**Exercise details**
Say how many lines in the entries hold the word "无色或白色", and reply with that number only.

Saved entries:

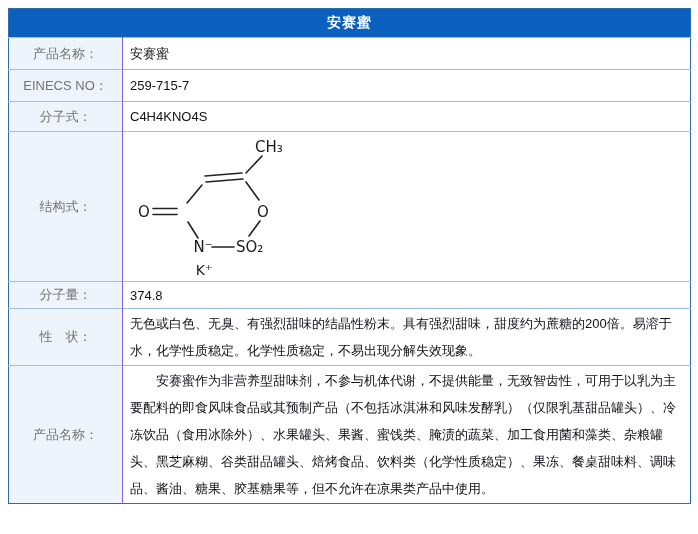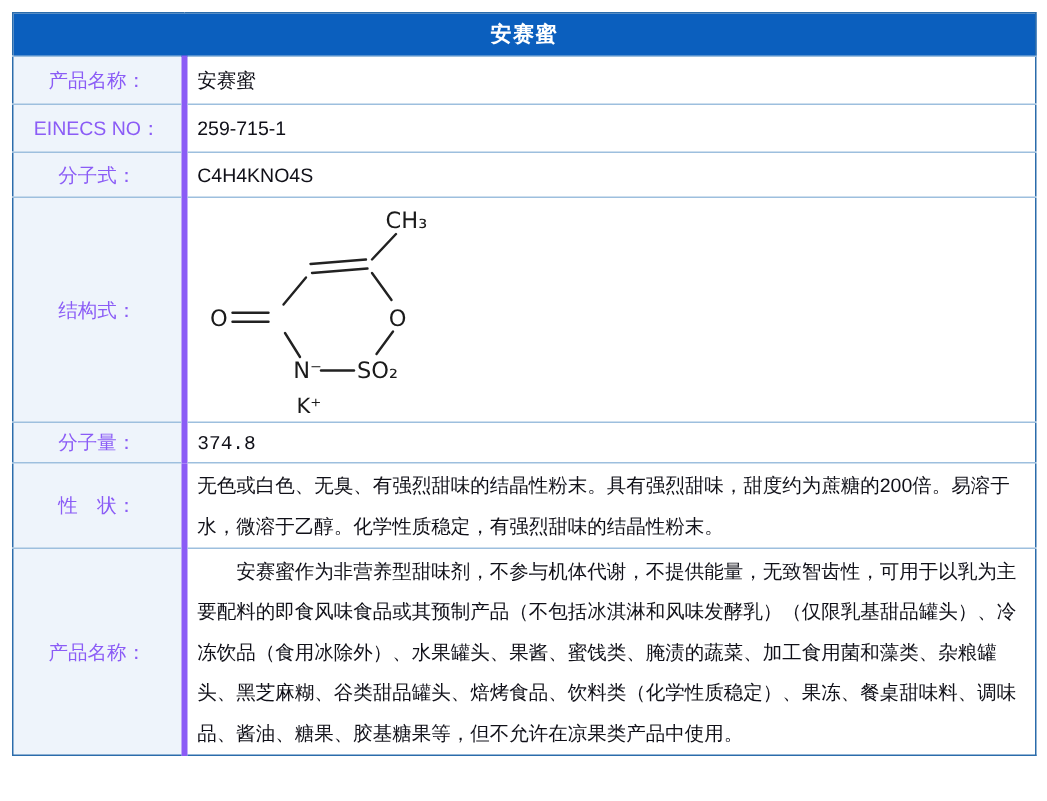--- a/index.html
+++ b/index.html
@@ -35,8 +35,8 @@
     text-align: center;
     vertical-align: middle;
     font-size: 13px;
-    color: #8b5cf6;
-    border-right: 4px solid #8b5cf6;
+    color: #737373;
+    border-right: 1px solid #8b5cf6;
     border-top: 1px solid #9dbfde;
     padding: 0 2px;
   }

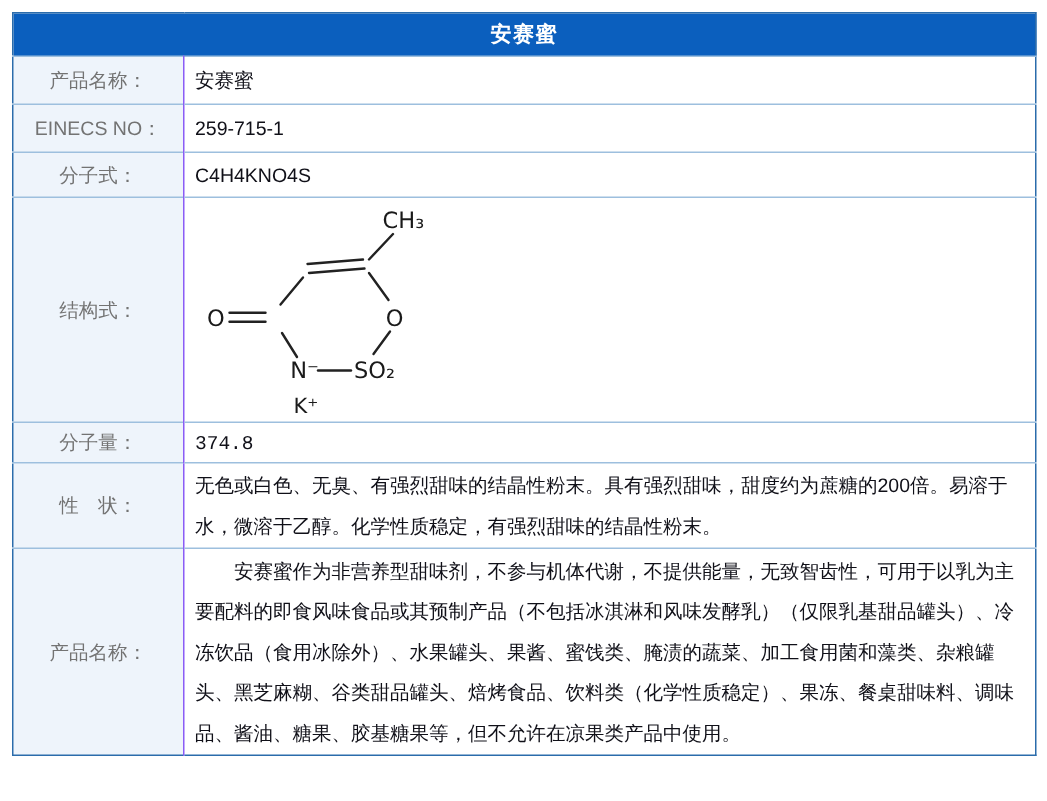--- a/index.html
+++ b/index.html
@@ -98,7 +98,7 @@
 
       <tr class="r-short">
         <td class="lbl">EINECS NO：</td>
-        <td class="val">259-715-1</td>
+        <td class="val">259-715-7</td>
       </tr>
 
       <tr class="r-mol">

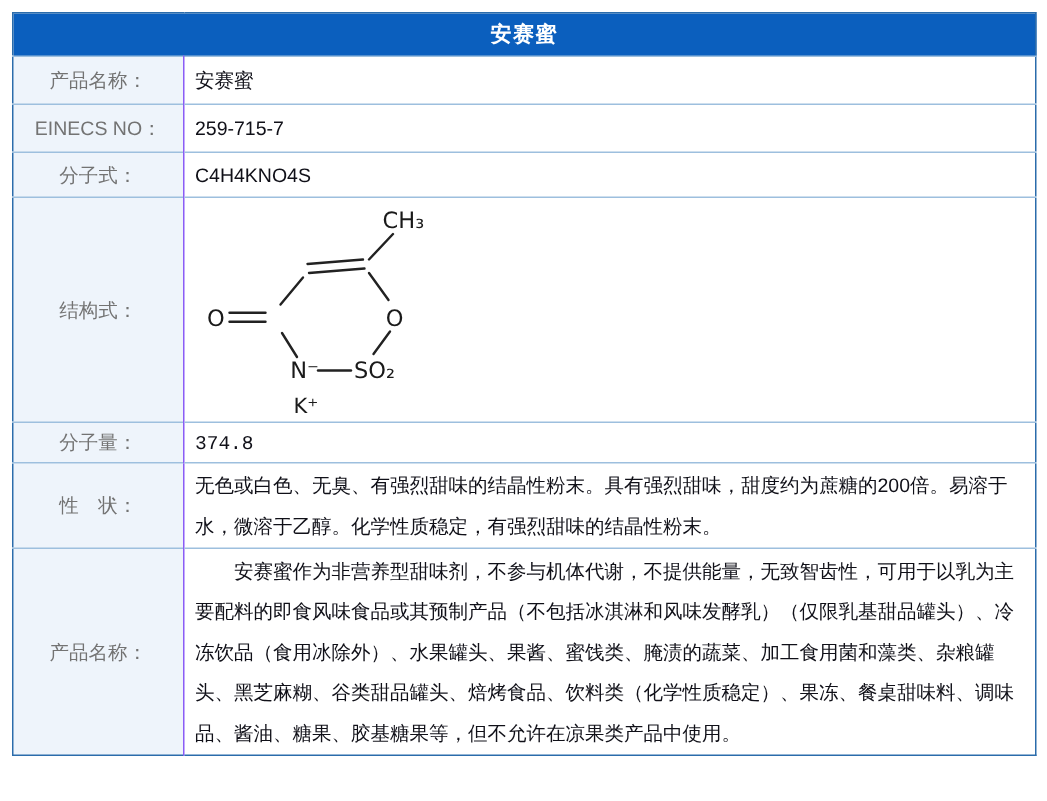--- a/index.html
+++ b/index.html
@@ -51,7 +51,7 @@
   tr.r-short  { height: 32px; }
   tr.r-mol    { height: 30px; margin-top: 39px; }
   tr.r-struct { height: 149px; }
-  tr.r-mw     { height: 27px; font-family: Liberation Mono, monospace; }
+  tr.r-mw     { height: 27px; }
   tr.r-xing   { height: 55px; }
   tr.r-use    { height: 135px; }
   td.multiline {

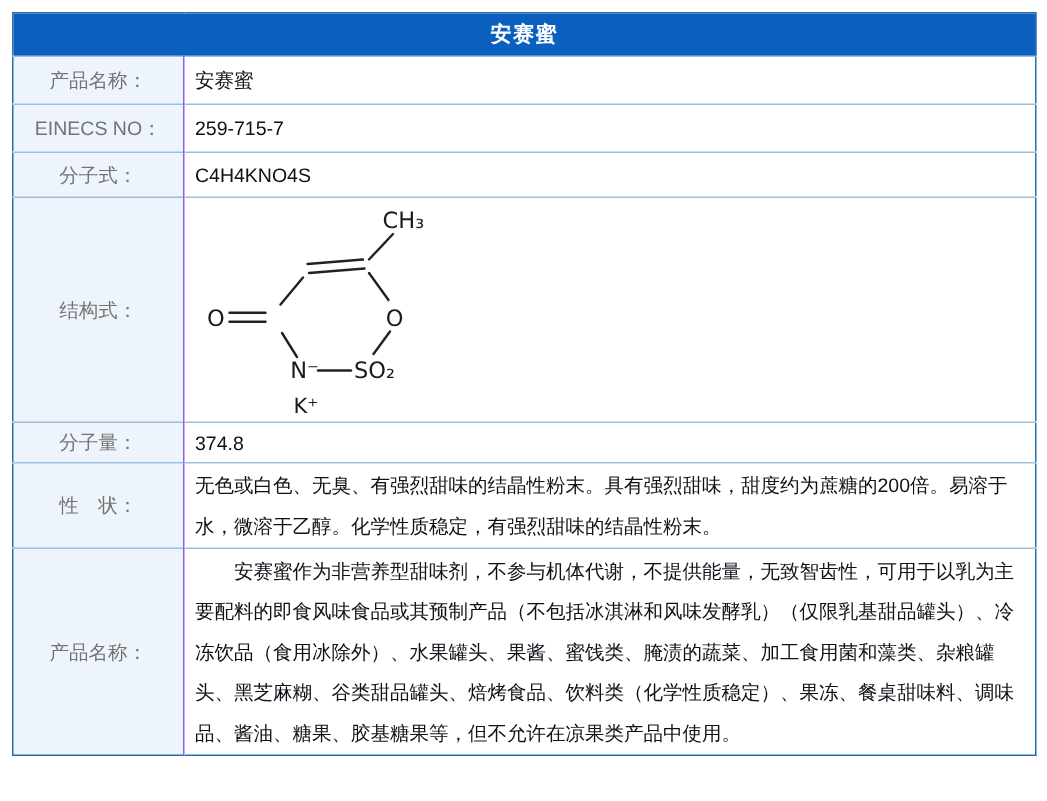--- a/index.html
+++ b/index.html
@@ -146,7 +146,7 @@
 
       <tr class="r-xing">
         <td class="lbl">性　状：</td>
-        <td class="val multiline">无色或白色、无臭、有强烈甜味的结晶性粉末。具有强烈甜味，甜度约为蔗糖的200倍。易溶于水，微溶于乙醇。化学性质稳定，有强烈甜味的结晶性粉末。</td>
+        <td class="val multiline">无色或白色、无臭、有强烈甜味的结晶性粉末。具有强烈甜味，甜度约为蔗糖的200倍。易溶于水，化学性质稳定。化学性质稳定，不易出现分解失效现象。</td>
       </tr>
 
       <tr class="r-use">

**Answer for the task**
2